(Task inputs):
■ ■ ■ ■ ■

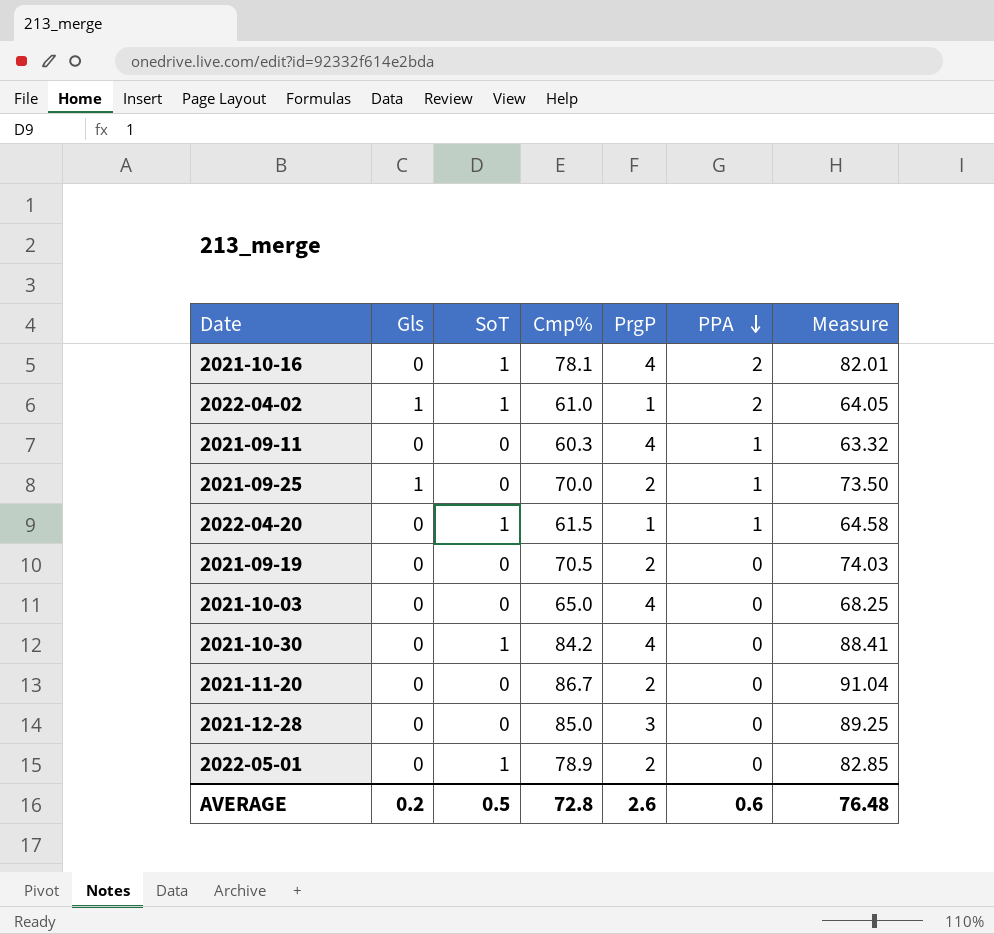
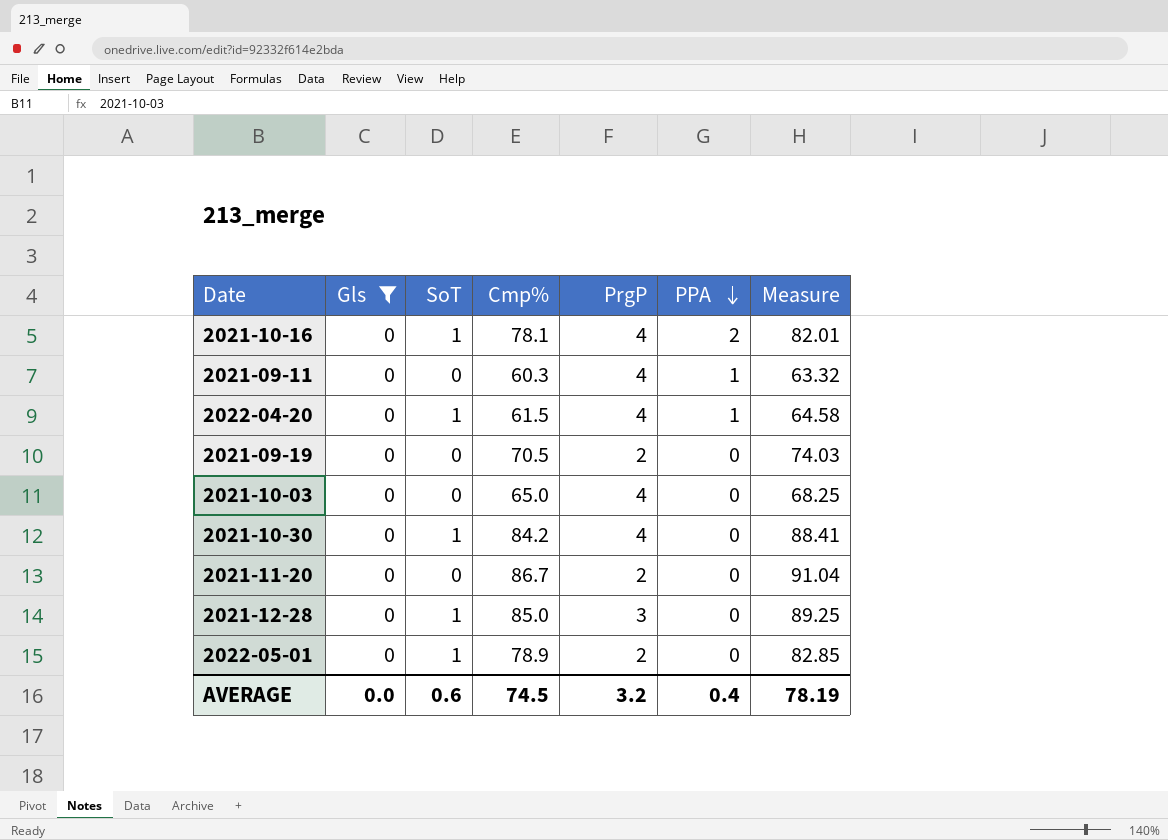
filter: none -> Gls = 0
2022-04-20 | PrgP: 1 -> 4
2021-12-28 | SoT: 0 -> 1
AVERAGE | Gls: 0.2 -> 0.0
AVERAGE | SoT: 0.5 -> 0.6
AVERAGE | Cmp%: 72.8 -> 74.5
AVERAGE | PrgP: 2.6 -> 3.2
AVERAGE | PPA: 0.6 -> 0.4
AVERAGE | Measure: 76.48 -> 78.19

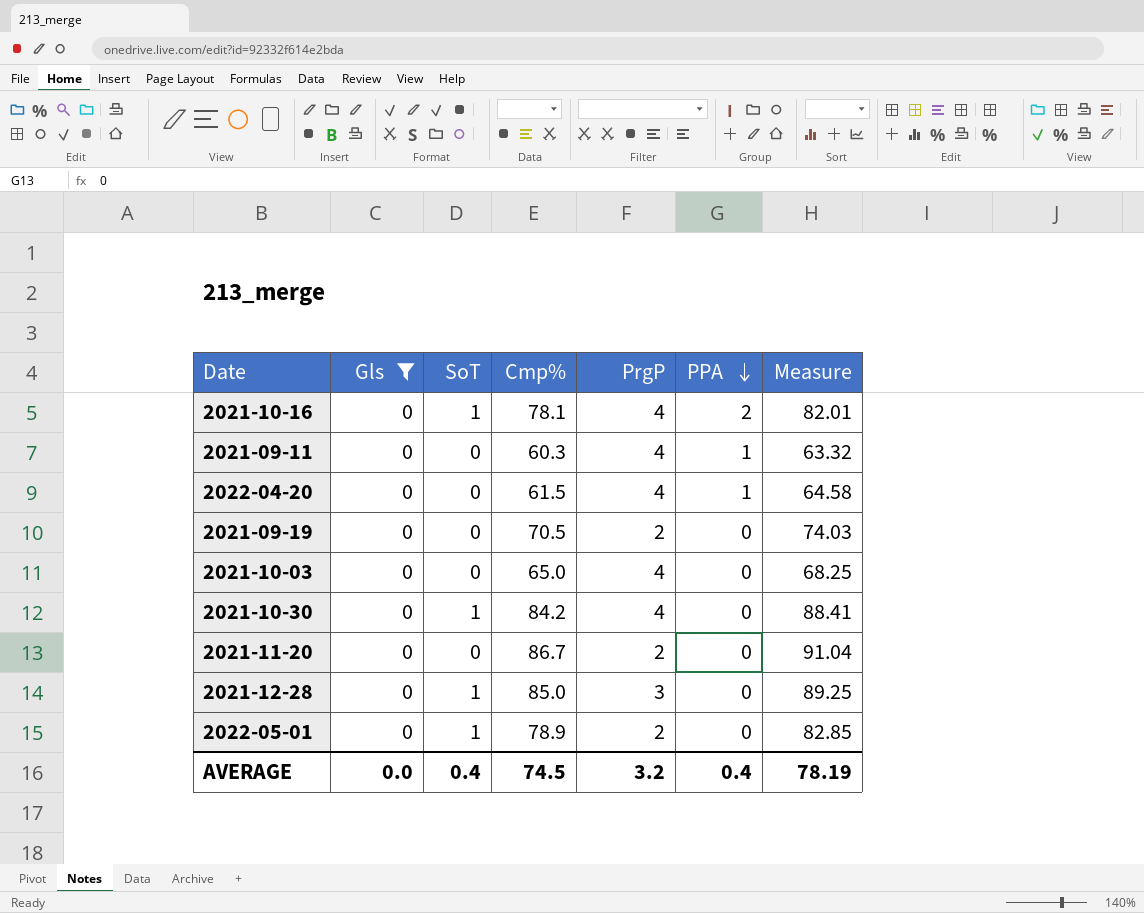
2022-04-20 | SoT: 1 -> 0
AVERAGE | SoT: 0.6 -> 0.4

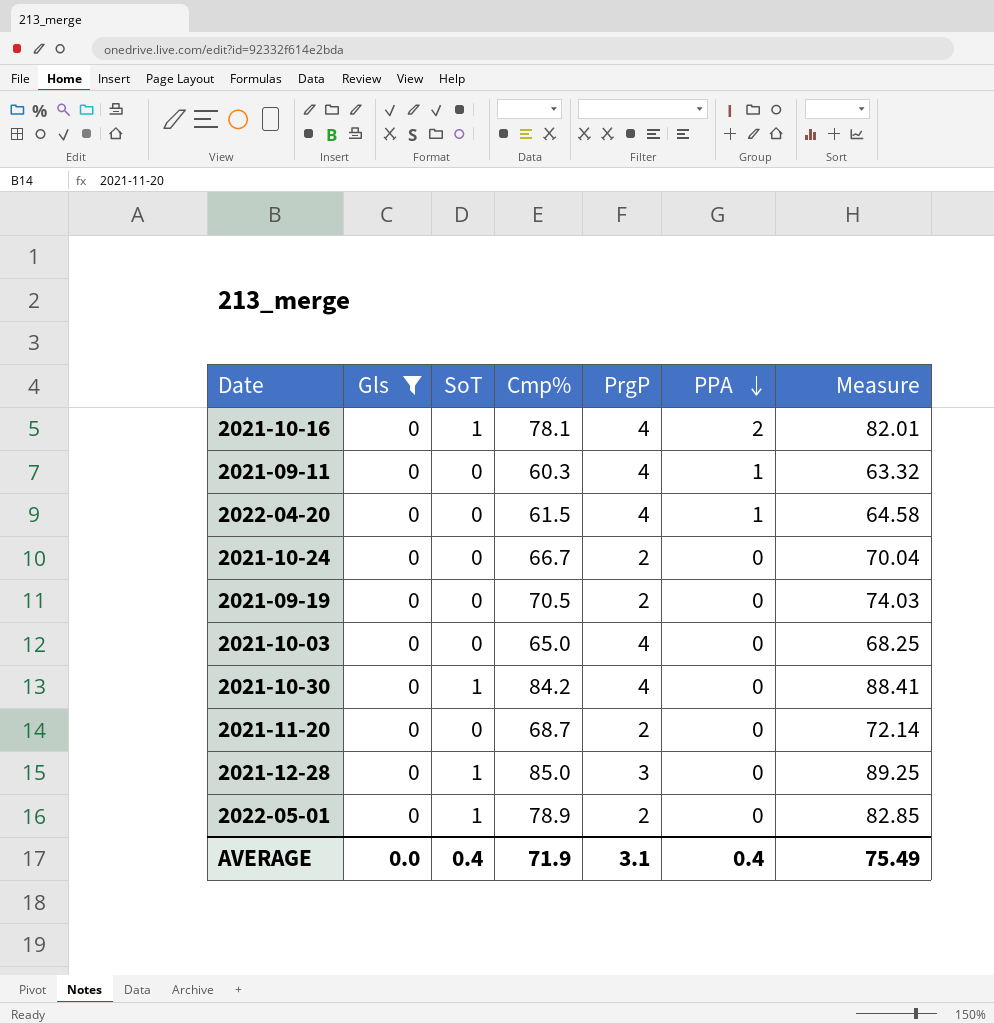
row 2021-10-24: none -> 0 | 0 | 66.7 | 2 | 0 | 70.04
2021-11-20 | Cmp%: 86.7 -> 68.7
2021-11-20 | Measure: 91.04 -> 72.14
AVERAGE | Cmp%: 74.5 -> 71.9
AVERAGE | PrgP: 3.2 -> 3.1
AVERAGE | Measure: 78.19 -> 75.49

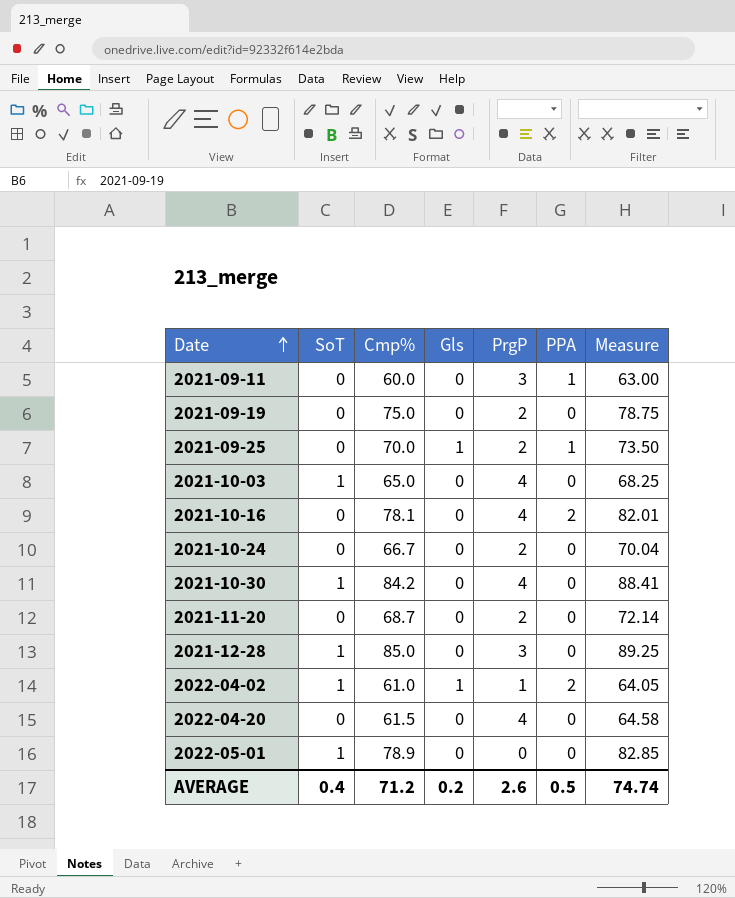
filter: Gls = 0 -> none
row order: PPA descending -> Date ascending
column Gls | position: 2 -> 4
2021-09-11 | Cmp%: 60.3 -> 60.0
2021-09-11 | PrgP: 4 -> 3
2021-09-11 | Measure: 63.32 -> 63.00
2021-09-19 | Cmp%: 70.5 -> 75.0
2021-09-19 | Measure: 74.03 -> 78.75
2021-10-03 | SoT: 0 -> 1
2021-10-16 | SoT: 1 -> 0
2022-04-20 | PPA: 1 -> 0
2022-05-01 | PrgP: 2 -> 0
AVERAGE | Cmp%: 71.9 -> 71.2
AVERAGE | Gls: 0.0 -> 0.2
AVERAGE | PrgP: 3.1 -> 2.6
AVERAGE | PPA: 0.4 -> 0.5
AVERAGE | Measure: 75.49 -> 74.74

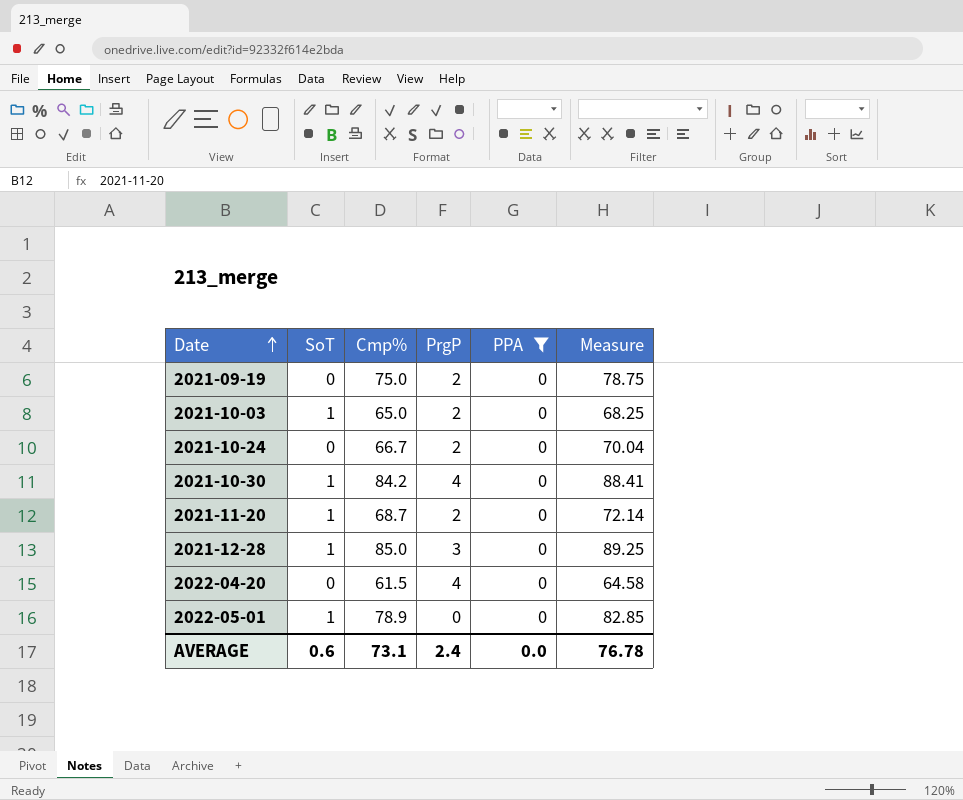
filter: none -> PPA = 0
column Gls | position: 4 -> none
2021-10-03 | PrgP: 4 -> 2
2021-11-20 | SoT: 0 -> 1
AVERAGE | SoT: 0.4 -> 0.6
AVERAGE | Cmp%: 71.2 -> 73.1
AVERAGE | PrgP: 2.6 -> 2.4
AVERAGE | PPA: 0.5 -> 0.0
AVERAGE | Measure: 74.74 -> 76.78

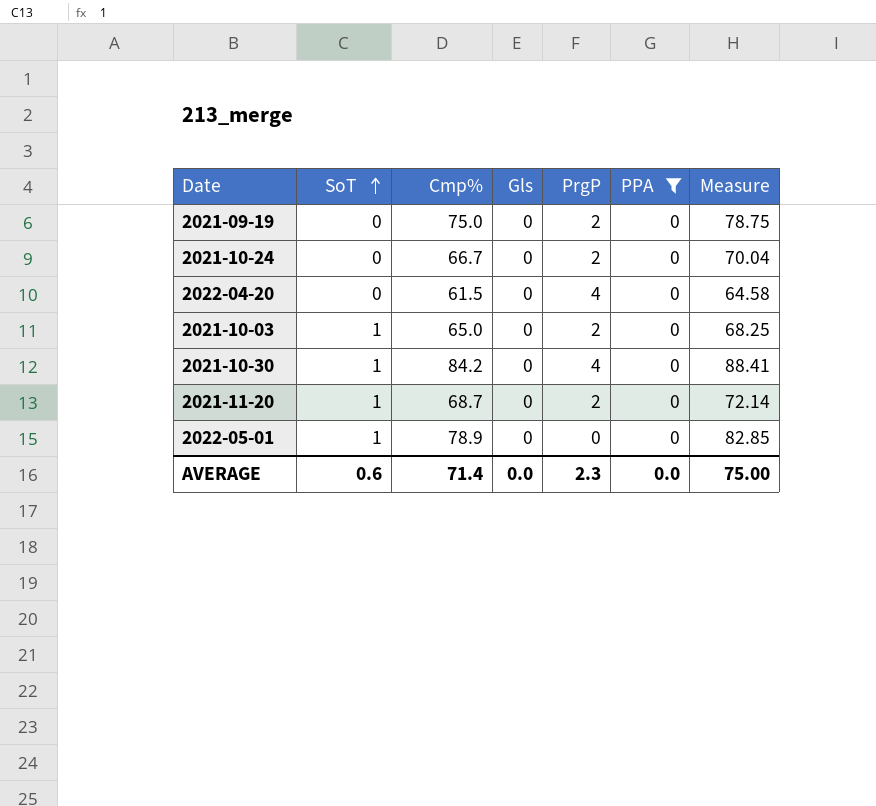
row order: Date ascending -> SoT ascending
column Gls | position: none -> 4
row 2021-12-28: 1 | 85.0 | 3 | 0 | 89.25 -> none
AVERAGE | Cmp%: 73.1 -> 71.4
AVERAGE | PrgP: 2.4 -> 2.3
AVERAGE | Measure: 76.78 -> 75.00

■ ■ ■ ■ ■

Leave out the pictures, then reproduce exactly the run of lines from the one that contains "AVERAGE | SoT: 0.4 -> 0.6" to the final line of the listing above.

(Answer for this exercise):
AVERAGE | SoT: 0.4 -> 0.6
AVERAGE | Cmp%: 71.2 -> 73.1
AVERAGE | PrgP: 2.6 -> 2.4
AVERAGE | PPA: 0.5 -> 0.0
AVERAGE | Measure: 74.74 -> 76.78

row order: Date ascending -> SoT ascending
column Gls | position: none -> 4
row 2021-12-28: 1 | 85.0 | 3 | 0 | 89.25 -> none
AVERAGE | Cmp%: 73.1 -> 71.4
AVERAGE | PrgP: 2.4 -> 2.3
AVERAGE | Measure: 76.78 -> 75.00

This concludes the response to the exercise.